| About this exercise |
Each line below that carries the string "Load" must appear in the answer.

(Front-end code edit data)

──────────────────────────────

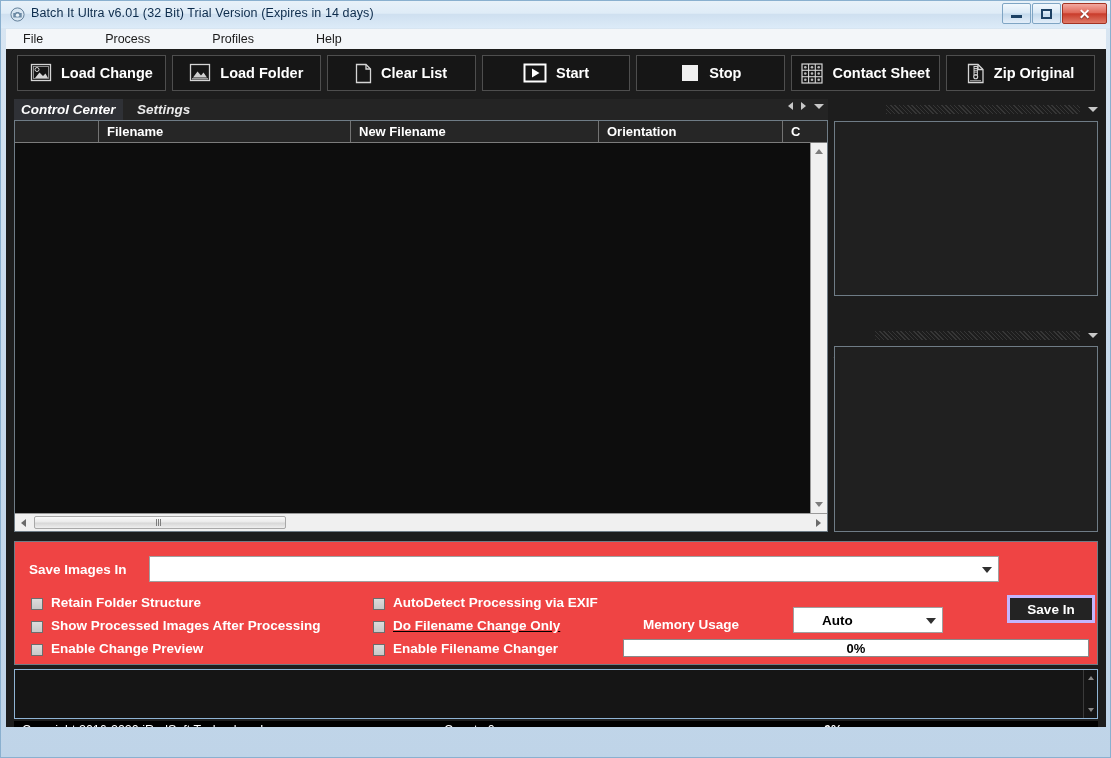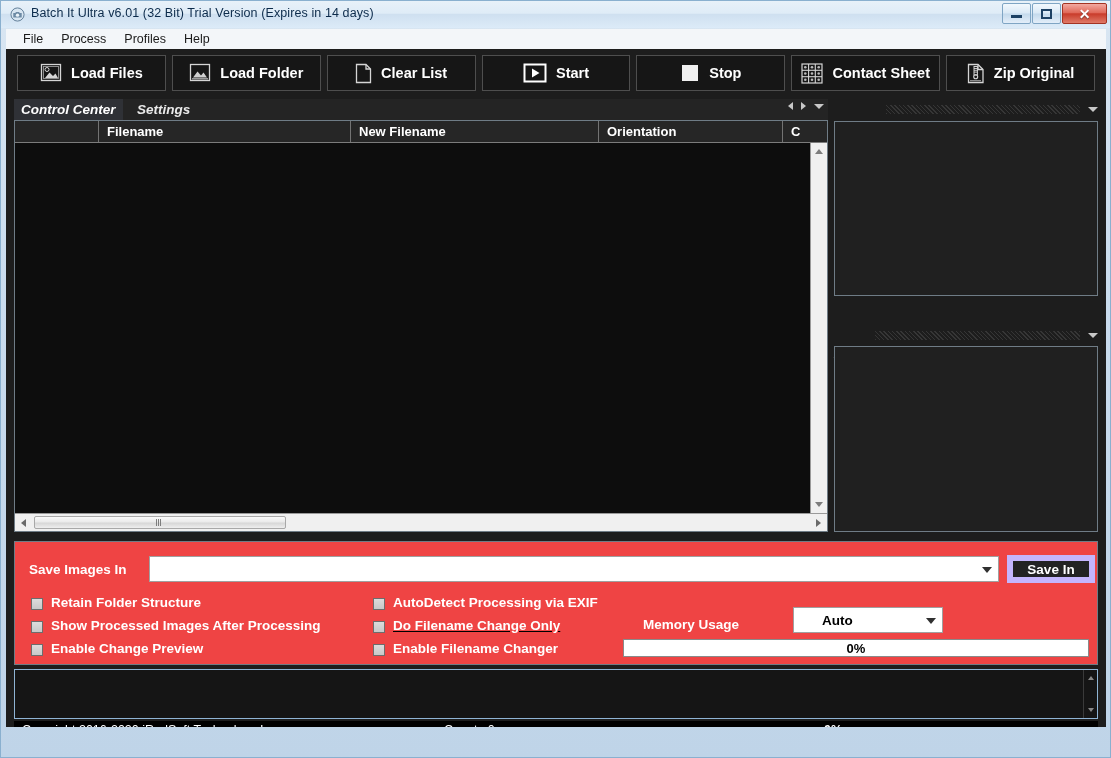--- a/index.html
+++ b/index.html
@@ -75,20 +75,21 @@
   
   .menubar {
     position: absolute;
     left: 5px; top: 28px;
     width: 1100px; height: 20px;
     background: #f3f6f9;
     display: flex;
     align-items: center;
     padding-left: 8px;
     box-sizing: border-box;
+    gap: 44px;
   }
   .menu-item {
     font-size: 12.5px;
     color: #1b1b1b;
     padding: 1px 9px;
     white-space: nowrap;
   }
 
   
   .client {
@@ -307,26 +308,27 @@
     color: #000000;
   }
   .combo .caret {
     position: absolute; right: 6px; top: 50%;
     margin-top: -2px;
     width:0;height:0;border-left:5px solid transparent;border-right:5px solid transparent;border-top:6px solid #303030;
   }
   .btn-savein {
     position: absolute;
     background: #232323;
-    border: 6px solid #c4b5fd;
+    border: 3px solid #c4b5fd;
     box-sizing: border-box;
     display: flex; align-items: center; justify-content: center;
     color: #ffffff;
     font-size: 13.5px;
     font-weight: bold;
+    margin-top: 40px;
   }
   .cbrow {
     position: absolute;
     display: flex;
     align-items: flex-end;
     gap: 8px;
     white-space: nowrap;
   }
   .cbox {
     width: 12px; height: 12px;
@@ -433,21 +435,21 @@
 
       <div class="toolbar">
 
         <div class="tbtn">
           <svg class="ico" width="22" height="20" viewBox="0 0 22 20">
             <rect x="1.5" y="1.5" width="19" height="16" fill="none" stroke="#d5d5d5" stroke-width="1.3"></rect>
             <rect x="3.5" y="3.5" width="15" height="12" fill="none" stroke="#9a9a9a" stroke-width="0.9"></rect>
             <circle cx="7" cy="6.5" r="2" fill="none" stroke="#d5d5d5" stroke-width="1"></circle>
             <path d="M5 15 L9.5 9.5 L13 13 L15.5 10.5 L18 15 Z" fill="#d5d5d5"></path>
           </svg>
-          <span>Load Files</span>
+          <span>Load Change</span>
         </div>
 
         <div class="tbtn">
           <svg class="ico" width="22" height="20" viewBox="0 0 22 20">
             <rect x="1.5" y="1.5" width="19" height="16" fill="none" stroke="#d5d5d5" stroke-width="1.3"></rect>
             <path d="M4 14.5 L8.5 8.5 L12 12.5 L14.5 9.5 L18 14.5 Z" fill="#cfcfcf"></path>
             <rect x="3" y="15" width="16" height="1.6" fill="#9a9a9a"></rect>
           </svg>
           <span>Load Folder</span>
         </div>

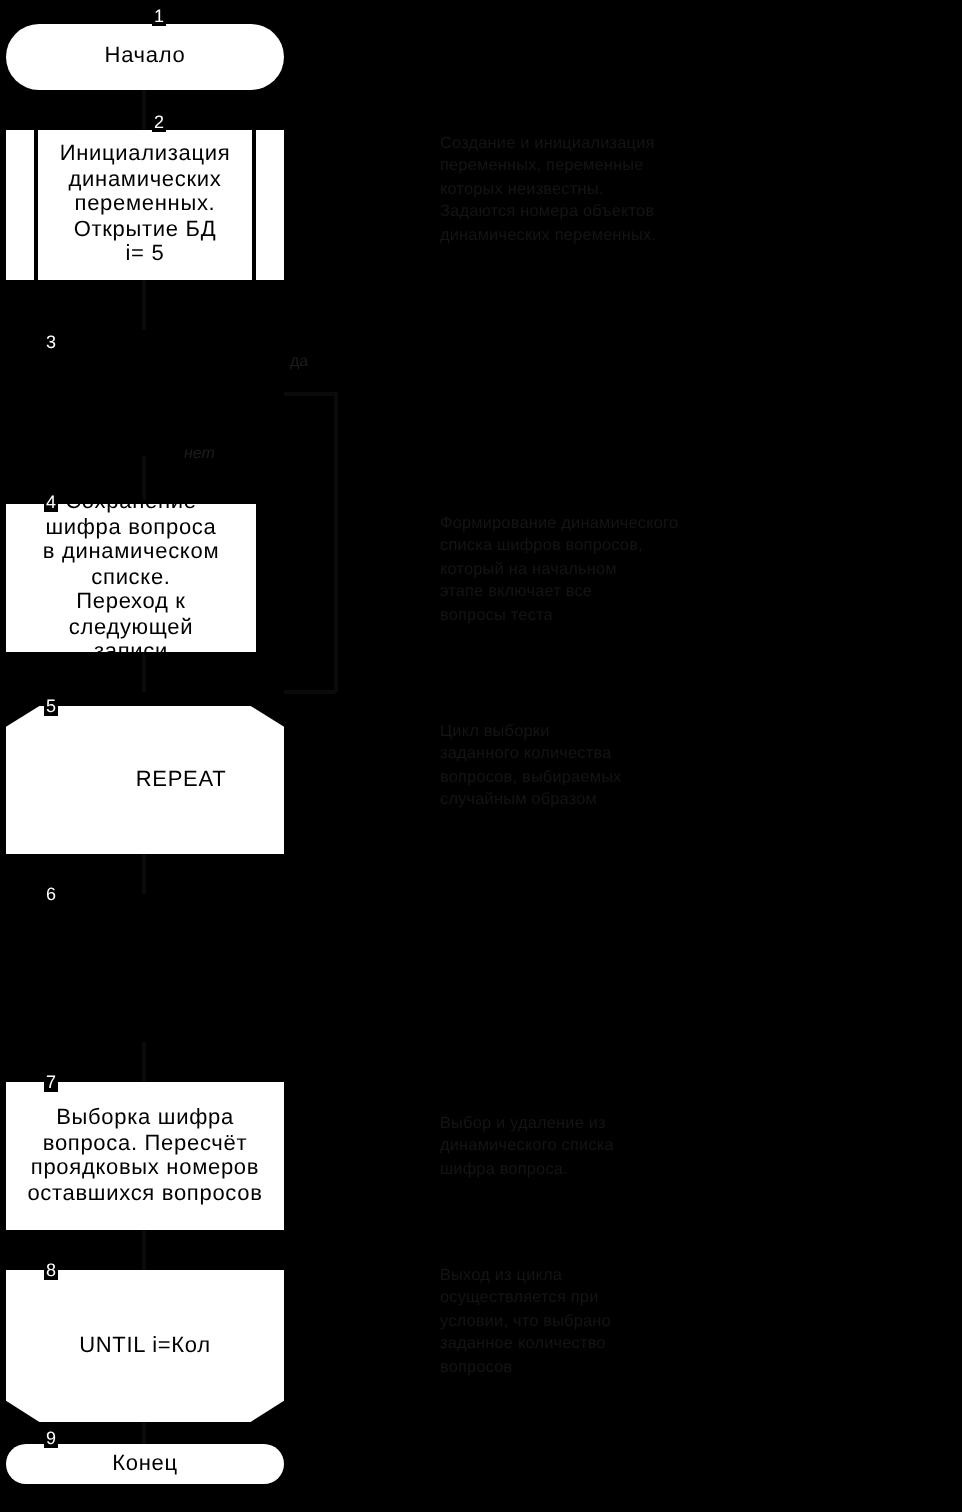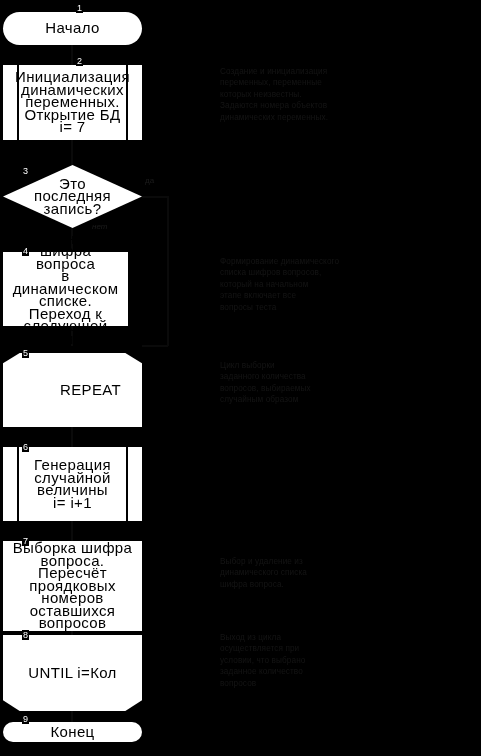--- a/index.html
+++ b/index.html
@@ -15,21 +15,21 @@
   
   .node{
     position:absolute;
     background:#ffffff;
     color:#000000;
     display:flex;
     align-items:center;
     justify-content:center;
     text-align:center;
     box-sizing:border-box;
-    font-size:15px;
+    font-size:11px;
     line-height:12.5px;
     letter-spacing:.35px;
   }
   .node .txt{padding:0 6px;white-space:pre-line;}
 
   
   .terminal{border-radius:18px;}
 
   
   .predef .bar{
@@ -117,58 +117,45 @@
   </div>
 
   <div class="num" style="left:76px;top:56px;">2</div>
   <div class="node predef" style="left:3px;top:65px;width:139px;height:75px;">
     <span class="bar l"></span>
     <span class="bar r"></span>
     <span class="txt">Инициализация
 динамических
 переменных.
 Открытие БД
-i= 7</span>
+i= 5</span>
   </div>
 
   <div class="num" style="left:22px;top:166px;">3</div>
-  <div class="node diamond" style="left:3px;top:165px;width:139px;height:63px;">
-    <span class="dshape"></span>
-    <span class="txt">Это последняя
-запись?</span>
-  </div>
   <div class="branch" style="left:145px;top:176px;">да</div>
   <div class="branch" style="left:92px;top:222px;font-style:italic;">нет</div>
 
   <div class="num" style="left:22px;top:246px;">4</div>
   <div class="node" style="left:3px;top:252px;width:125px;height:74px;">
     <span class="txt">Сохранение
 шифра вопроса
 в динамическом списке.
 Переход к следующей
 записи</span>
   </div>
 
   <div class="num" style="left:22px;top:348px;">5</div>
   <div class="node pent-top" style="left:3px;top:353px;width:139px;height:74px;">
     <span class="txt">REPEAT</span>
   </div>
 
   <div class="num" style="left:22px;top:442px;">6</div>
-  <div class="node predef" style="left:3px;top:447px;width:139px;height:74px;">
-    <span class="bar l"></span>
-    <span class="bar r"></span>
-    <span class="txt">Генерация
-случайной
-величины
-i= i+1</span>
-  </div>
 
   <div class="num" style="left:22px;top:536px;">7</div>
-  <div class="node" style="left:3px;top:541px;width:139px;height:90px;">
+  <div class="node" style="left:3px;top:541px;width:139px;height:74px;">
     <span class="txt">Выборка шифра
 вопроса. Пересчёт
 проядковых номеров
 оставшихся вопросов</span>
   </div>
 
   <div class="num" style="left:22px;top:630px;">8</div>
   <div class="node pent-bot" style="left:3px;top:635px;width:139px;height:76px;">
     <span class="txt">UNTIL i=Кол</span>
   </div>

──────────────────────────────

| Exercise answer |
-          <span>Load Files</span>
+          <span>Load Change</span>
           <span>Load Folder</span>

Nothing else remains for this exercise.